Monday, April 18, 2005

Office Spider

I was standing in front of the fax machine waiting to find out if my attempt to send the page had been successful. Behind the fax machine is the wall of my workstation and we pin postcards to it. When one of us go on holiday, that person is obligated to send a postcard to the others back at the office. That was the wall I was looking at while waiting to see if my fax attempt had been successful. There are postcards from The Gold Coast, Melbourne, Christchurch, El Nido, and from The Big Banana. Looking at those postcards is something I do while waiting for the stupid fax machine.
Today there was something different there. A tiny grey spider. I moved my head closer to see it better. It was very small. When I softly breathed on it, it only moved a step or two. Then I noticed that its abdomen was flat, like it had been squashed, or attacked by something.

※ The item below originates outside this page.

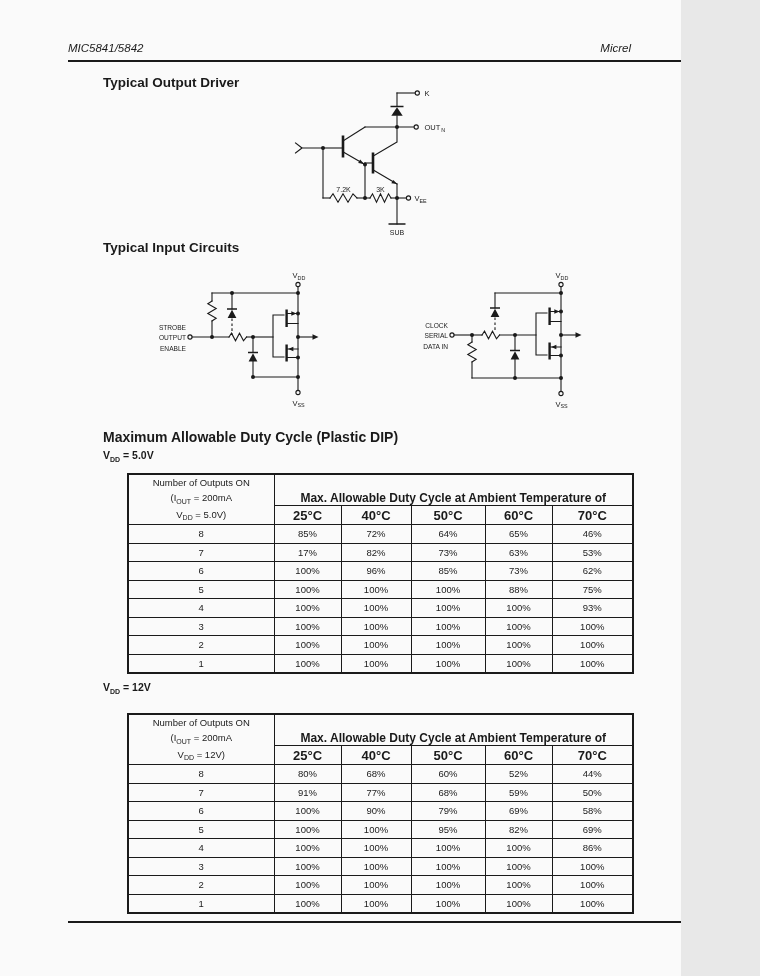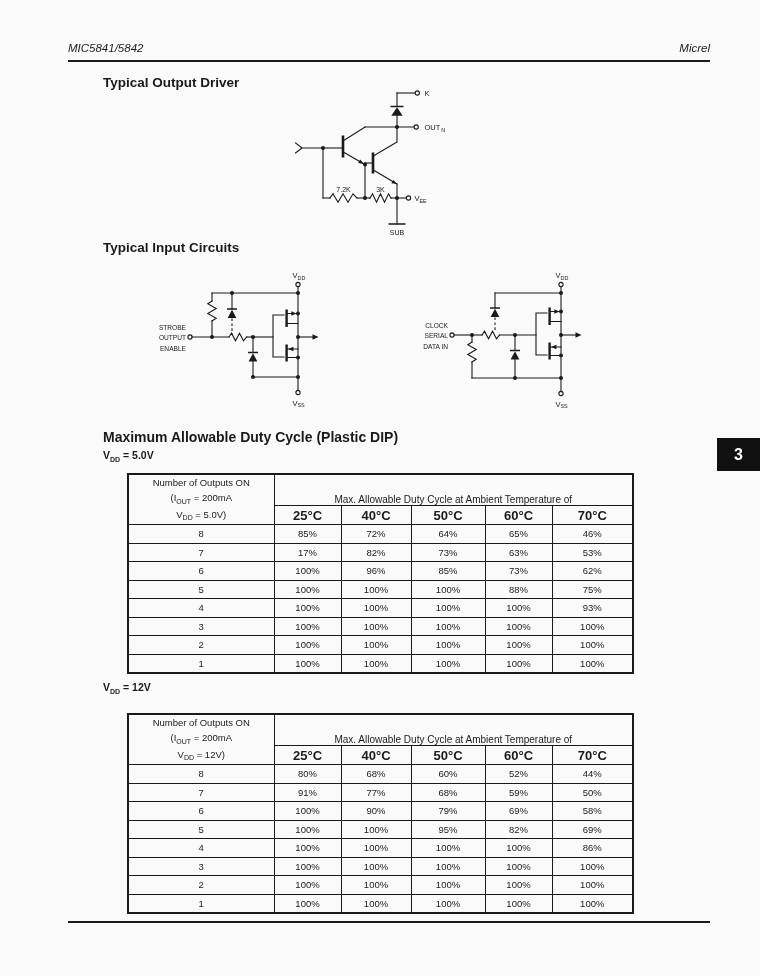"MIC5841/5842" .page { width: 760px -> 681px }
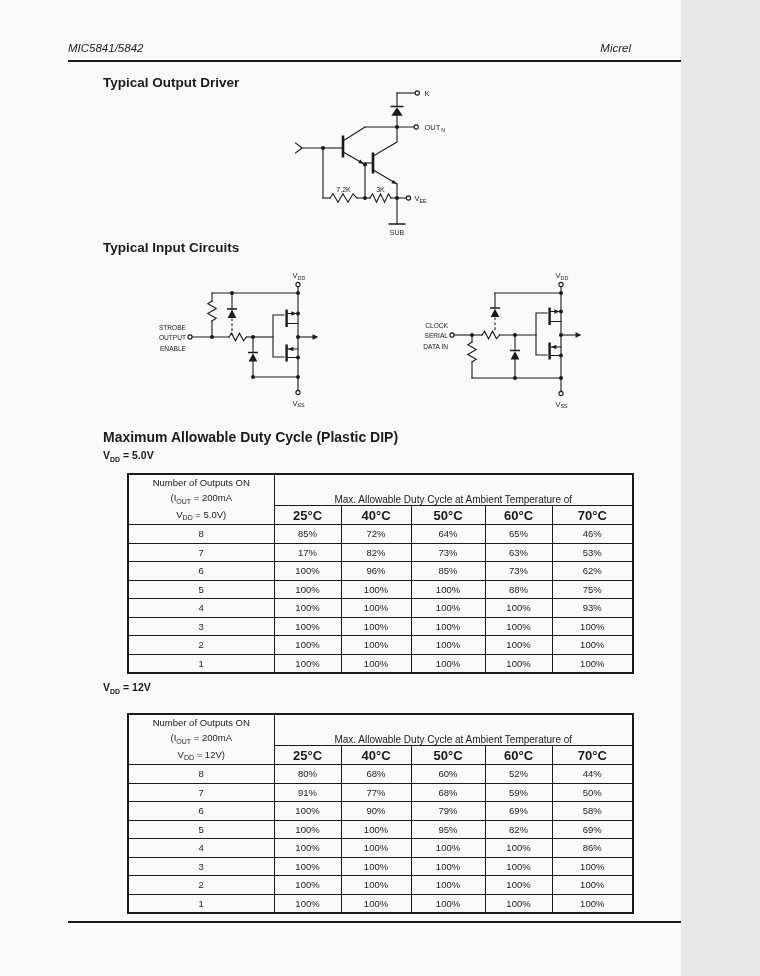"Max. Allowable Duty Cycle at" .spanhead { font-size: 10px -> 12px; font-weight: normal -> bold }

But maybe that was what the abdomen of that particular race of spiders looks like naturally. I thought it, but did not believe it for a second. As I wondered about it, my COLLEAGUE came in the door behind me and noticed that my head was unusually close to the wall.
'What are you doing?'
'There's a little spider here.'
'Well, get rid of it.'
'Or what? Or you will kill it?'
'Yes. I don't like spiders. They give me the creeps.'
'But this one is tiny! Look at it!'
'I don't care.'
Of course she didn't care. A spider was a spider, even if it was so tiny you could barely even see the damn thing.
'Goddam it,' I muttered, and found a piece of paper to relocate the spider with. It hopped onto the paper and I opened the door. The smell of forklift exhaust came up from the loading dock. I squatted down near the railing, selected a steel pole to move the spider onto and gave the paper a tap, but instead somehow the spider went zooming down the inside of an adjacent steel pole I hadn't even seen. The pole went right down to the ground, a long way for a very small spider with a flat abdomen to get back up from, it seemed.
I walked slowly back into the office with the feeling I had sent it to its doom.